Another great weakness is that at any one time many thousands of bargains are being made within industry, and it is impossible for any of the people making those bargains to know what the effect will be on the economy. Therefore one is working in the dark on the question of a responsible attitude towards the nation's problems. Within that system it is not possible to create economic circumstances which favour the low-paid worker, without such circumstances being even more favourable to the higher paid. They are highly paid because they have power; they are low paid because they do not have any power. I see no point at which collective bargaining can do the things which your Lordships have been talking about today.

I have heard mentioned the use of an incomes freeze or the type of incomes policy which is intended as a temporary measure to cushion the economy during an economic crisis, but this is no answer to the problems of a sick economy. In these days, all the main political Parties accept the need for economic planning. The Labour Party, in particular, has preached the vital part which such policies must play if we are to achieve an efficient economy. A belief is economic planning requires us to include incomes in precisely the same way as we include education, health, the social services, housing, defence and so on. There is no way in which one can equate the retention of collective bargaining with economic planning. In that sense it represents the last element of laissez-faire capitalism and its presence is a threat to the ability of any Government to govern.
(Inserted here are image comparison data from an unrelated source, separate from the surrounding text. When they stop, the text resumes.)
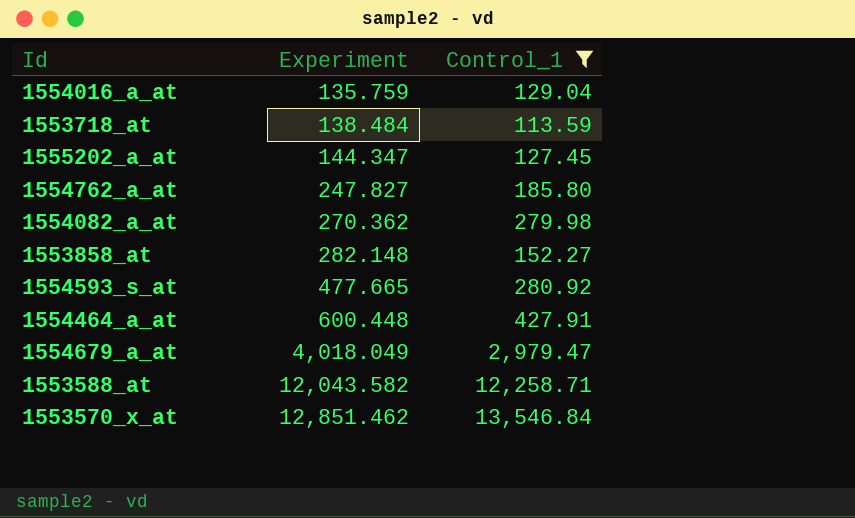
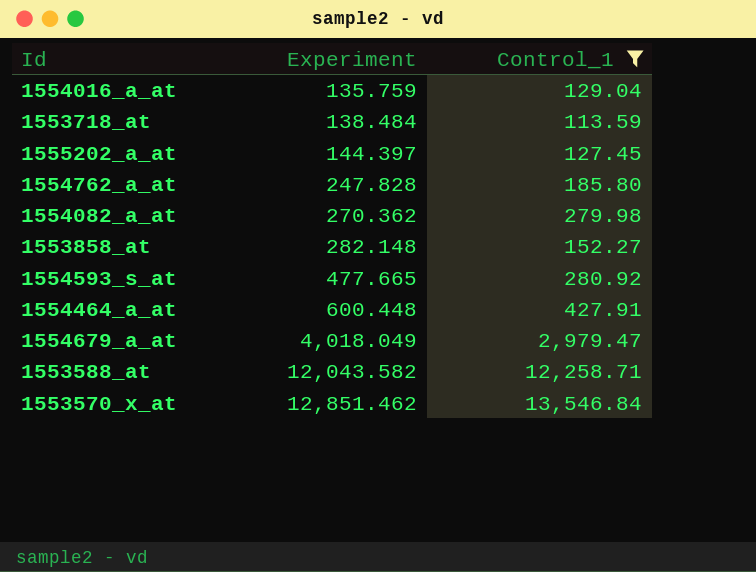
1555202_a_at | Experiment: 144.347 -> 144.397
1554762_a_at | Experiment: 247.827 -> 247.828

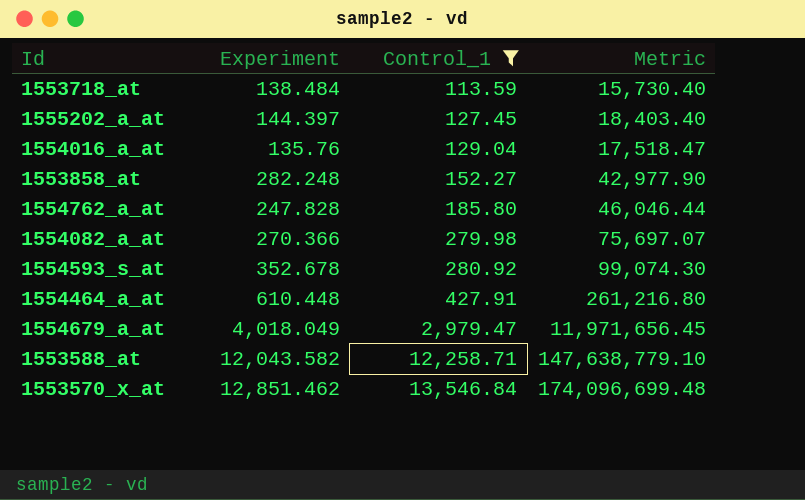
row order: Experiment ascending -> Control_1 ascending
column Metric | formula: none -> [Experiment] * [Control_1]
1554016_a_at | Experiment: 135.759 -> 135.76
1553858_at | Experiment: 282.148 -> 282.248
1554082_a_at | Experiment: 270.362 -> 270.366
1554593_s_at | Experiment: 477.665 -> 352.678
1554464_a_at | Experiment: 600.448 -> 610.448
I have sat around the Cabinet table when we have tried to do the economic planning in which you distribute so much to education, so much to health and so on, and on every occasion when you think you have got that right it all falls down, because you do not have a clue as to the income. Therefore, it is inimical to the whole basis of economic planning, as I understand it. The very fact that members of the Cabinet who are in charge of our economic policies, including the Chancellor of the Exchequer and the Prime Minister, can inform us that a continuation of what we are now doing will lead to massive unemployment, and that it places the nation on a suicide course which they are impotent to prevent, means that the excesses to which I have referred and which are inherent in free collective bargaining are well beyond the control of Government. We have even reached the stage at which we see on our television screens trade union officials who have just negotiated increases of over 30 per cent. telling us that they know how dangerous it is.
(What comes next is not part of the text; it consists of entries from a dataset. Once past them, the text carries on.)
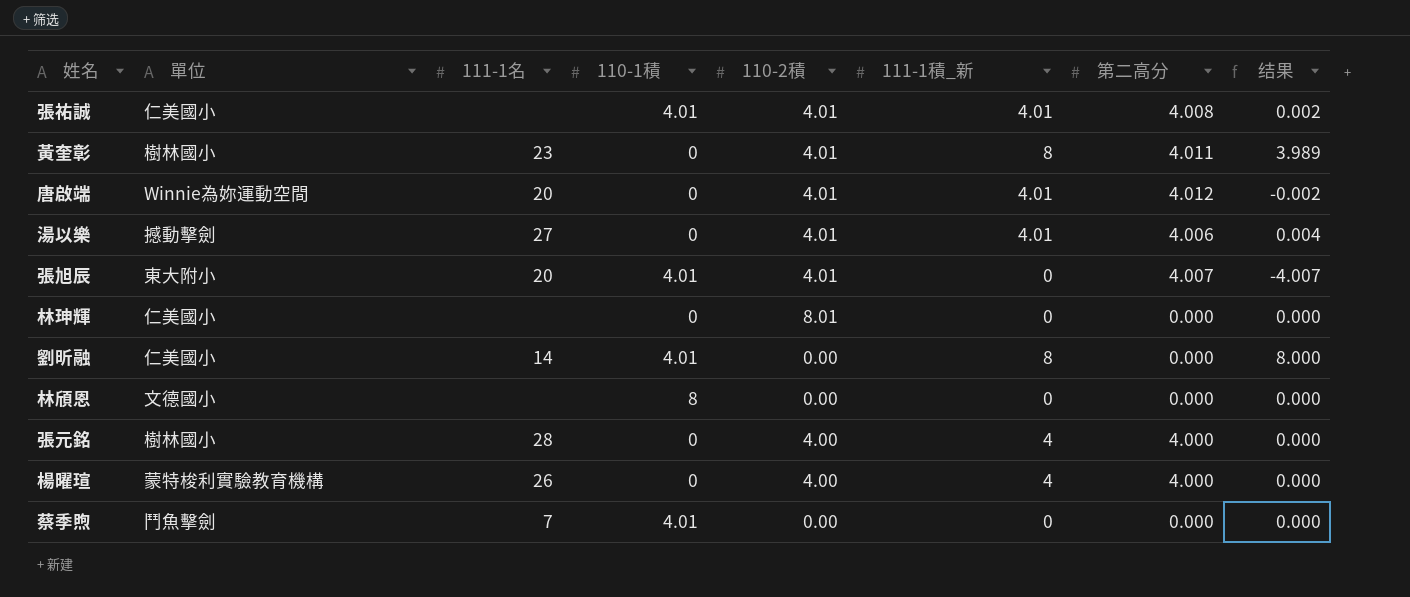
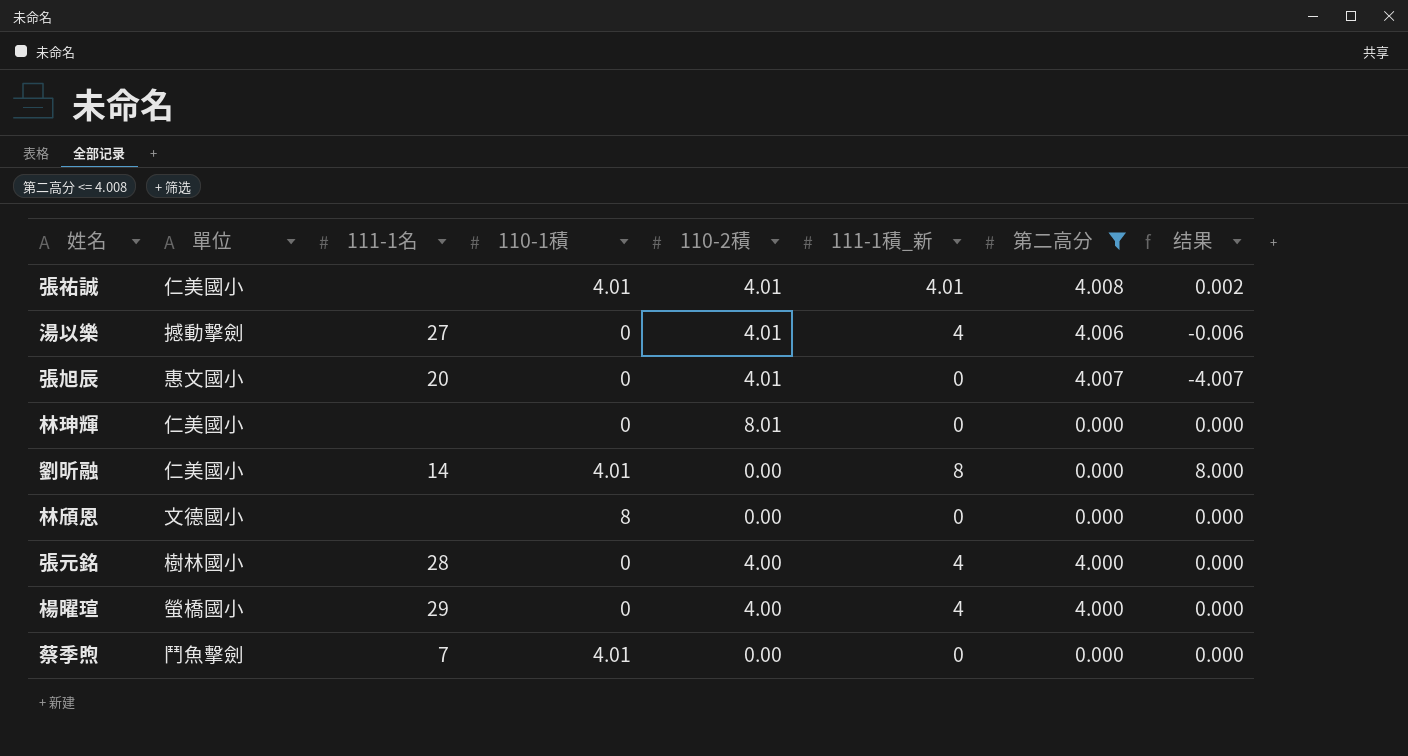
filter: none -> 第二高分 <= 4.008
湯以樂 | 111-1積_新: 4.01 -> 4
湯以樂 | 结果: 0.004 -> -0.006
張旭辰 | 單位: 東大附小 -> 惠文國小
張旭辰 | 110-1積: 4.01 -> 0
楊曜瑄 | 單位: 蒙特梭利實驗教育機構 -> 螢橋國小
楊曜瑄 | 111-1名: 26 -> 29

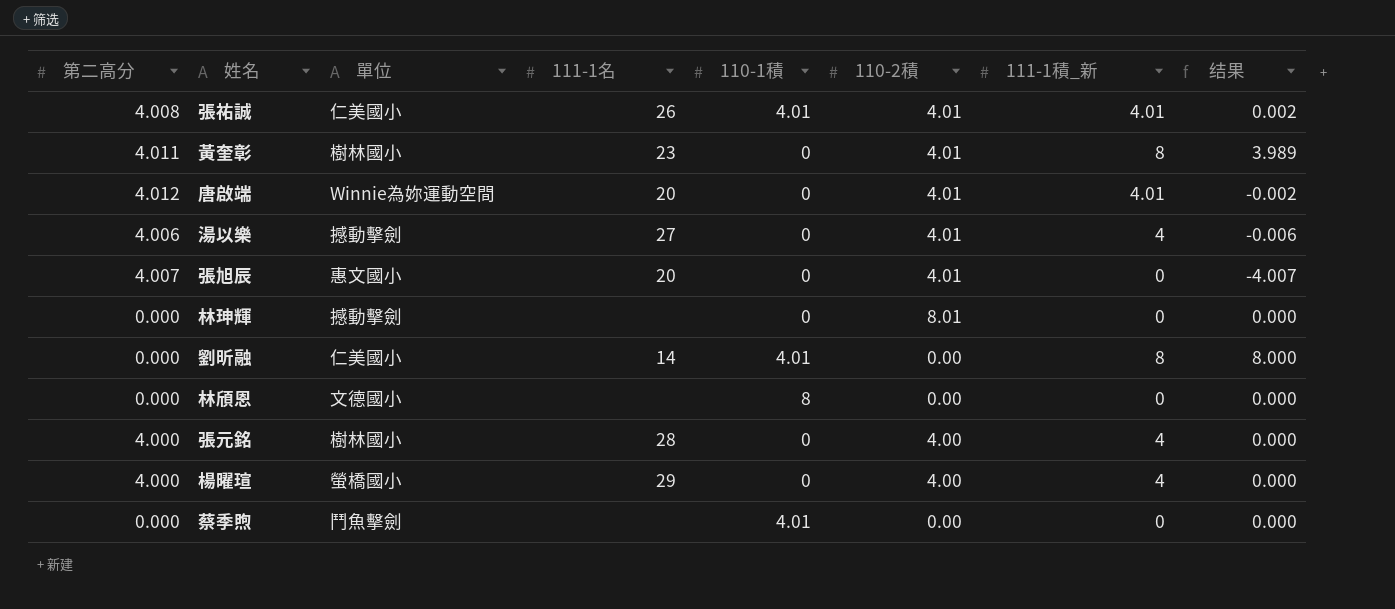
filter: 第二高分 <= 4.008 -> none
column 第二高分 | position: 7 -> 1
張祐誠 | 111-1名: none -> 26
林珅輝 | 單位: 仁美國小 -> 撼動擊劍
蔡季煦 | 111-1名: 7 -> none

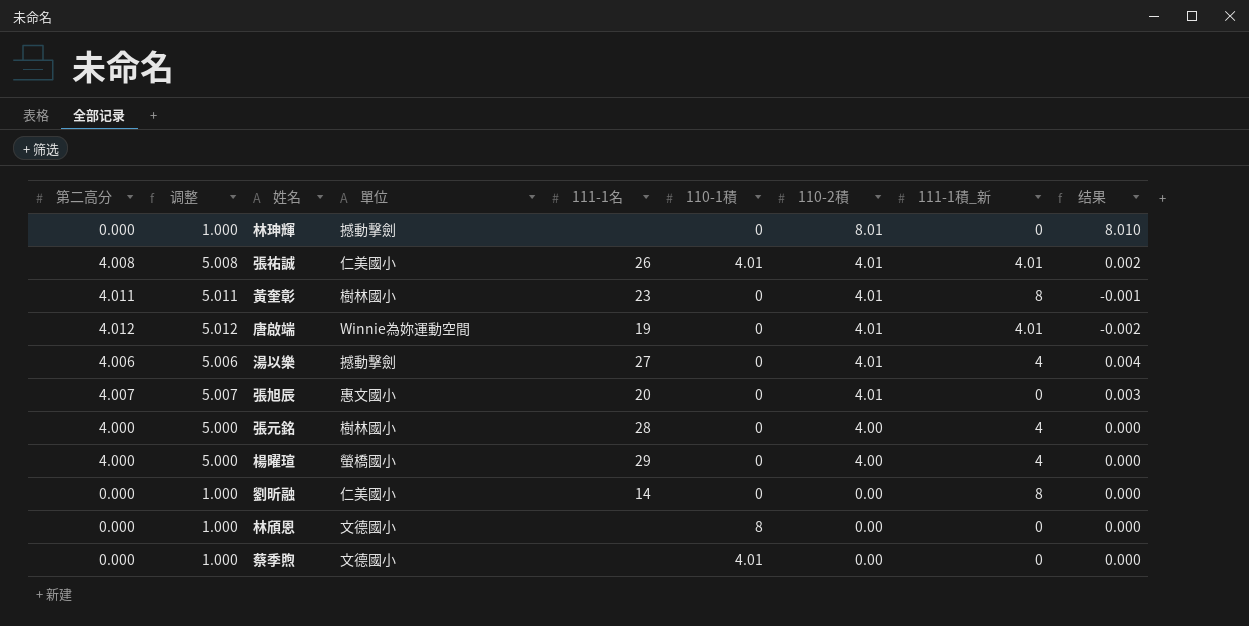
row order: none -> 110-2積 descending
column 调整 | formula: none -> [第二高分] + 1
column 结果 | formula: [111-1積_新] - [第二高分] -> [110-2積] - [第二高分]
唐啟端 | 111-1名: 20 -> 19
劉昕融 | 110-1積: 4.01 -> 0
蔡季煦 | 單位: 鬥魚擊劍 -> 文德國小

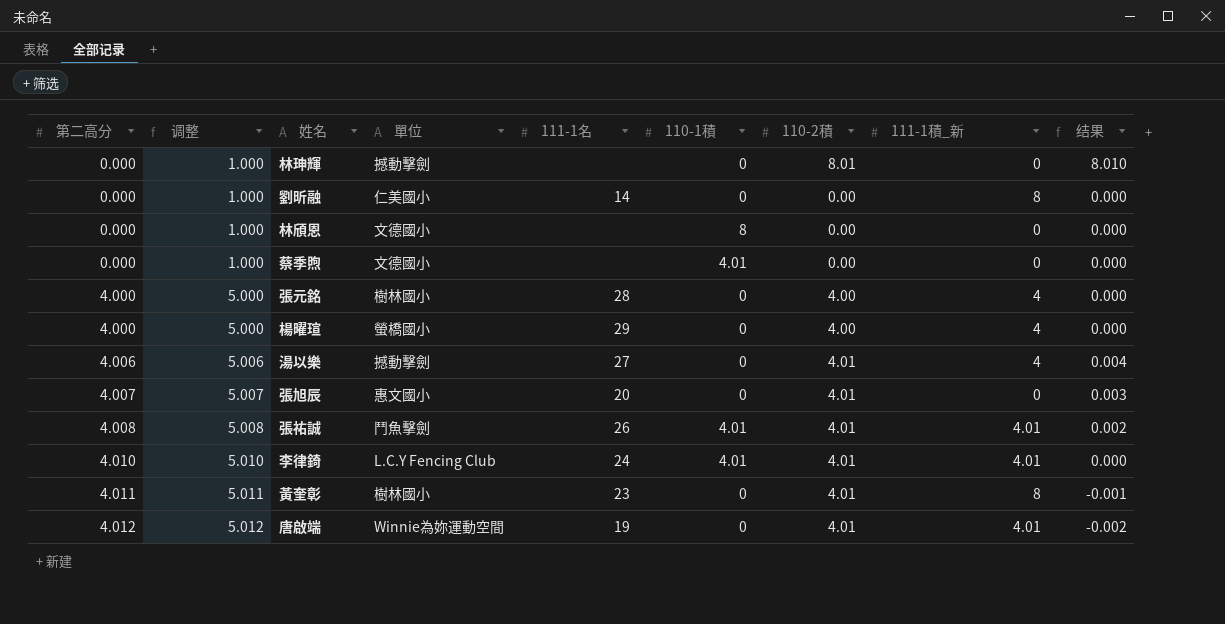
row order: 110-2積 descending -> 第二高分 ascending
張祐誠 | 單位: 仁美國小 -> 鬥魚擊劍
row 李律錡: none -> 4.010 | 5.010 | L.C.Y Fencing Club | 24 | 4.01 | 4.01 | 4.01 | 0.000

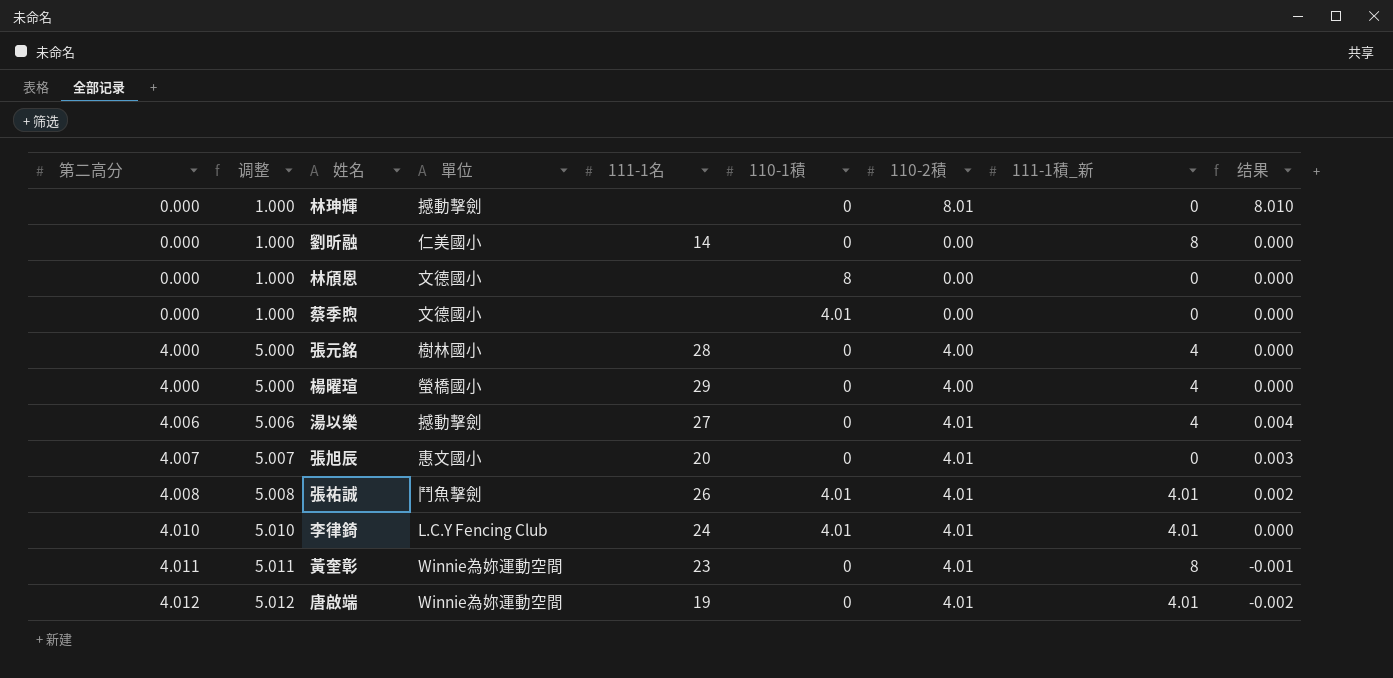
黃奎彰 | 單位: 樹林國小 -> Winnie為妳運動空間

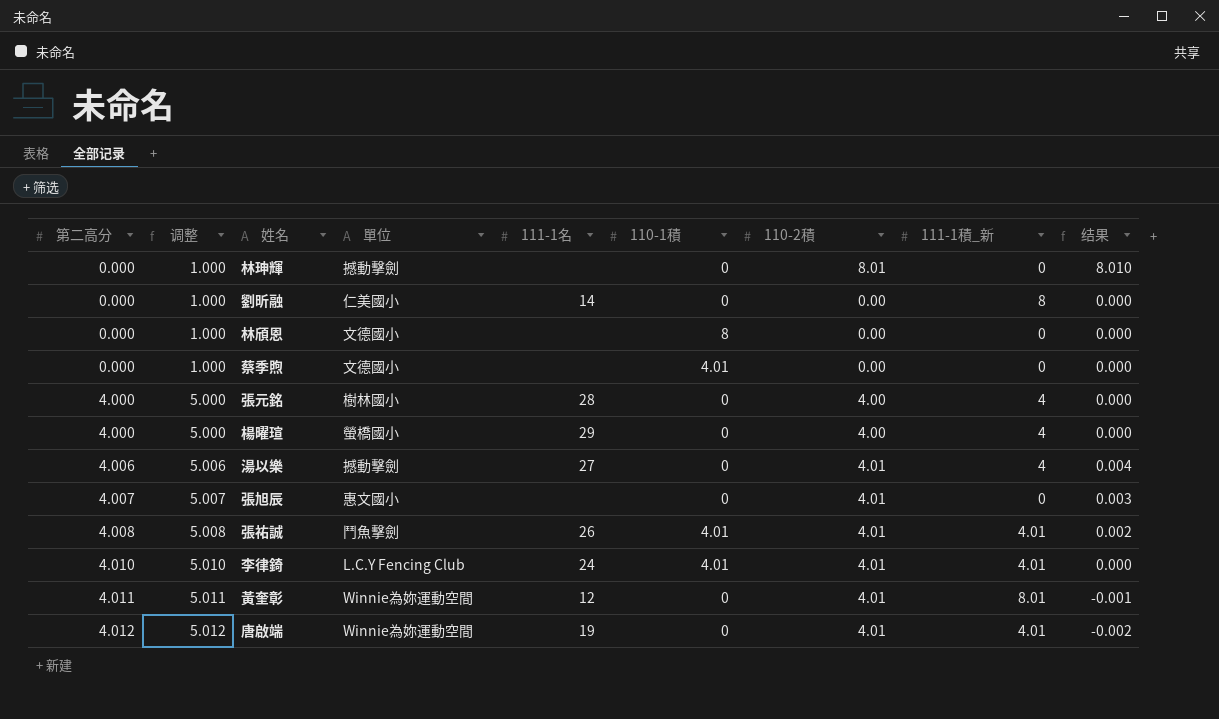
張旭辰 | 111-1名: 20 -> none
黃奎彰 | 111-1名: 23 -> 12
黃奎彰 | 111-1積_新: 8 -> 8.01

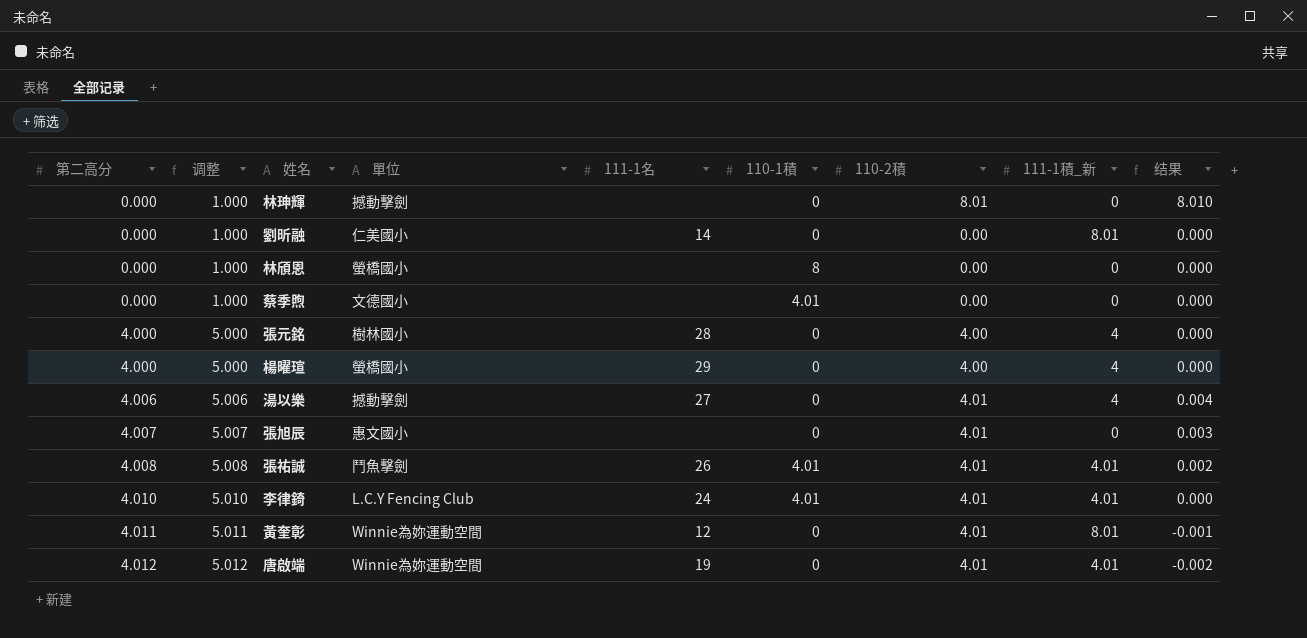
劉昕融 | 111-1積_新: 8 -> 8.01
林頎恩 | 單位: 文德國小 -> 螢橋國小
My criticism is not directed against individuals; too much of that has gone on in this debate. I do not criticise individuals, whether trade unionists who feel they have to make these demands, or the employers who agree to pay them. They are victims of a vicious system in which neither they nor the Government, so long as we maintain collective bargaining, know the answer. My criticism is against a system which is obviously now out of control and which renders a Government, which is often charged, unfairly in my opinion, with interfering unnecessarily in industrial matters, incapable of action to any good purpose. Every speaker today has been demanding that the Government should act. I challenge any noble Lord to show me how they can act so long as the basis of what we do is the stupid collective bargaining system, under which in pre-war days when the power rested with the employers we suffered from deflation and unemployment. Now, when the pendulum has swung the other way, we suffer from inflation and threatening heavy unemployment again.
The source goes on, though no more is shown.